Caixin
Jul 07, 2020 08:56 PM
FINANCE

Experts Debate Whether China’s Stock Bull Will Keep Running

As regulators have tightened their grip on financial institutions’ risky off-balance-sheet assets, the institutions have opted to invest more in stocks, an analyst said.
As regulators have tightened their grip on financial institutions’ risky off-balance-sheet assets, the institutions have opted to invest more in stocks, an analyst said.

As China’s stock market has rallied into a bull market and the benchmark index has risen for the sixth straight trading day, investors are rushing to open trading accounts even as analysts warn of headwinds facing the market.

The benchmark Shanghai Composite Index closed up 0.37% on Tuesday, after entering a technical bull market the previous day. Liquidity remained abundant as the combined daily turnover on the Shanghai and Shenzhen stock exchanges reached 1.74 trillion yuan ($248.1 billion), topping 1 trillion yuan for the fourth trading day in a row.

Stock chart 1

Loose monetary conditions in China and other major economies is a key reason behind the recent rally, analysts said, as many policymakers across the world have relaxed monetary policy to try to offset the fallout from the Covid-19 pandemic.

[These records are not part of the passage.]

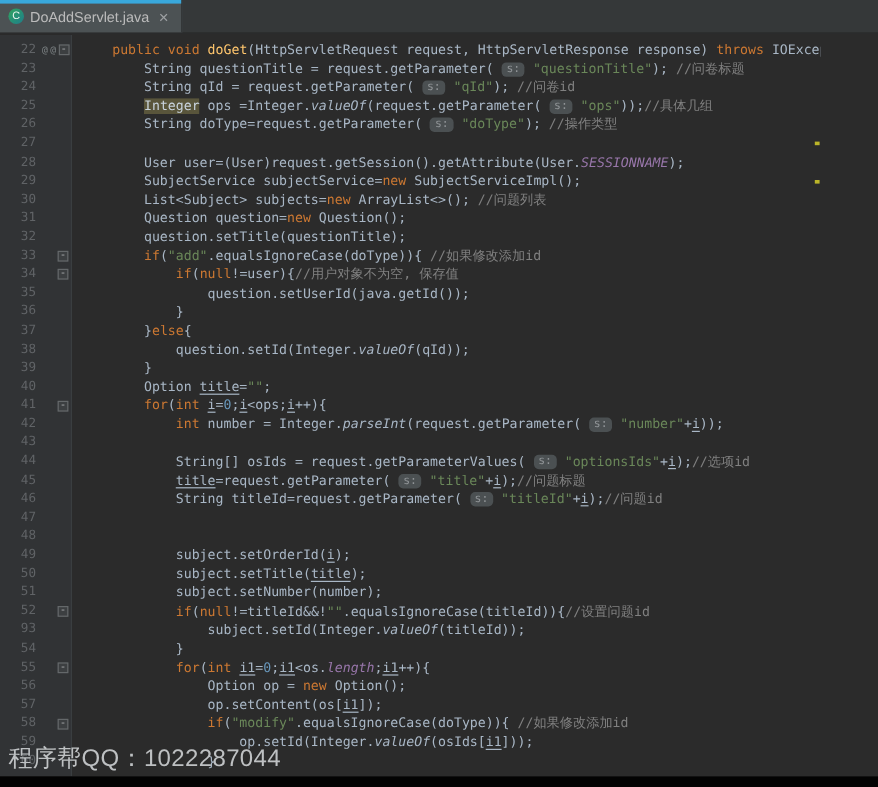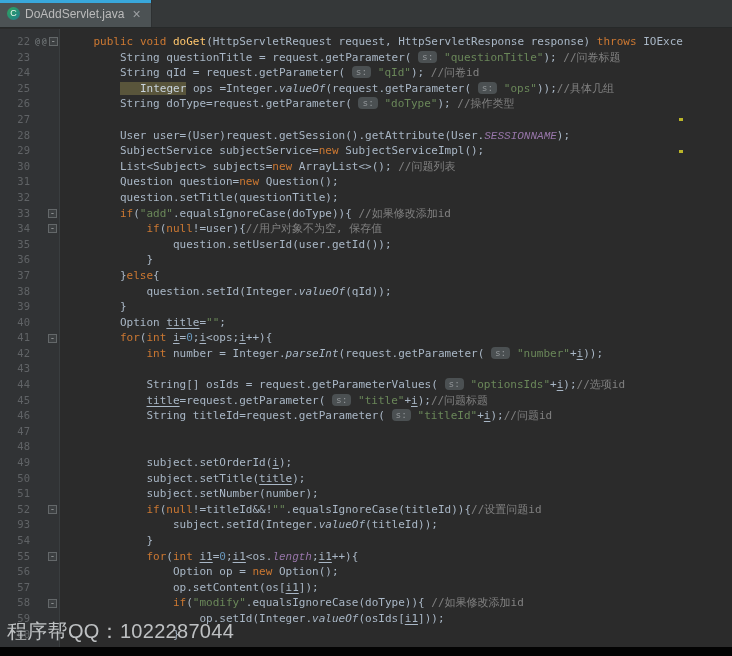--- a/index.html
+++ b/index.html
@@ -34,24 +34,24 @@
           background:#3C3F41; color:#A6A9AB; font-size:9px; line-height:6px; text-align:center; }
   .code { white-space:pre; font-size:11px; line-height:15.6px; padding-left:7px; color:#A9B7C6; }
 
   
   .t-d  { color:#A9B7C6; }
   .t-k  { color:#CC7832; }
   .t-s  { color:#6A8759; }
   .t-c  { color:#808080; }
   .t-n  { color:#6897BB; }
   .t-m  { color:#FFC66D; }
-  .t-f  { color:#9876AA; font-style:italic;font-family:Liberation Mono, monospace; }
+  .t-f  { color:#9876AA; font-style:italic; }
   .t-i  { color:#A9B7C6; font-style:italic; }
   .t-u  { color:#A9B7C6; text-decoration:underline; text-underline-offset:2px; }
-  .t-hl { color:#C9D4DE; background:#59553B;padding-left:20px; }
+  .t-hl { color:#C9D4DE; background:#59553B; }
   .t-h  { display:inline-block; background:#4B5052; color:#909497; border-radius:4px;
           padding:0 4px; font-size:9.5px; line-height:12px; height:12px; position:relative; top:-1px; }
 
   
   .stripe { position:absolute; top:29px; right:0; width:7px; height:618px; }
   .stripe-mark { position:absolute; right:1px; width:4px; height:3px; background:#BBB529; }
 
   
   .watermark { position:absolute; left:7px; bottom:11px; z-index:5;
                font-family:"Liberation Sans", sans-serif; font-size:20px;
@@ -143,21 +143,21 @@
         <div class="line">
           <span class="ln">34</span>
           <span class="gicons">
             <span class="fold">-</span>
           </span>
           <span class="code"><span class="t-d">            </span><span class="t-k">if</span><span class="t-d">(</span><span class="t-k">null</span><span class="t-d">!=user){</span><span class="t-c">//用户对象不为空, 保存值</span></span>
         </div>
         <div class="line">
           <span class="ln">35</span>
           <span class="gicons"></span>
-          <span class="code"><span class="t-d">                question.setUserId(user.getId());</span></span>
+          <span class="code"><span class="t-d">                question.setUserId(java.getId());</span></span>
         </div>
         <div class="line">
           <span class="ln">36</span>
           <span class="gicons"></span>
           <span class="code"><span class="t-d">            }</span></span>
         </div>
         <div class="line">
           <span class="ln">37</span>
           <span class="gicons"></span>
           <span class="code"><span class="t-d">        }</span><span class="t-k">else</span><span class="t-d">{</span></span>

Domestic investors have gained a stronger stomach for risk lately as China has become one of the first countries to get its epidemic under control and get large swaths of its economy up and running again. Overseas investors have also showed greater interest in the Chinese mainland market as the flood of liquidity from central banks abroad has fueled their mainland share purchases through Hong Kong’s stock links.

Stock chart 2

“In the second half of the year, monetary policy will remain loose in order to prevent large-scale issuance of treasury bonds and local governments’ special-purpose bonds from crowding out private sector financing,” Zhang Ming, a researcher at state-backed think tank the Chinese Academy of Social Sciences, said in an opinion piece (link in Chinese). Zhang added that the expectation of sustained monetary easing would help advance the bull market.

Analysts said another factor behind the market rally is that investors have begun to shift money to stocks from other investments subject to tighter regulatory oversight or suffering from lower returns. As regulators have moved to ban financial institutions from promising guaranteed yields to investors, the returns on many bank investment products have fallen. “Against the backdrop of the continuous decline in overall returns from banks’ wealth-management products, it looks like there is a lot more value in the equity market,” analysts at Guotai Junan Securities Co. Ltd. said in a note (link in Chinese).

As regulators have tightened their grip on financial institutions’ risky off-balance-sheet assets, the institutions have opted to invest more in stocks, Zhang said.

As to the question of whether the bull market is here to stay, analysts hold different opinions. Some were optimistic because China’s economic recovery is likely to be better than expected and the current loose monetary policy probably won’t change anytime soon. “The A-share market is now benefiting from the best combination of an economic expansion and loose monetary conditions, so there is reason to be moderately optimistic,” Xia Chun, chief economist at financial services provider Noah Holdings Ltd., said in an opinion piece (link in Chinese).

But others warned of risks as economic and financial headwinds still linger. “One of three things could kill the rally: worse-than-expected economic data, policy tightening and a correction in the US market,” economists at Macquarie Group Ltd. said in a note.

Many analysts said that it is unlikely that policymakers will further loosen monetary policy unless there is a large second wave of coronavirus infections. “If the economic recovery grows overheated or if share prices rise too fast — either could cause regulators to tighten liquidity,” researchers at the Suning Institute of Finance said in a note (link in Chinese).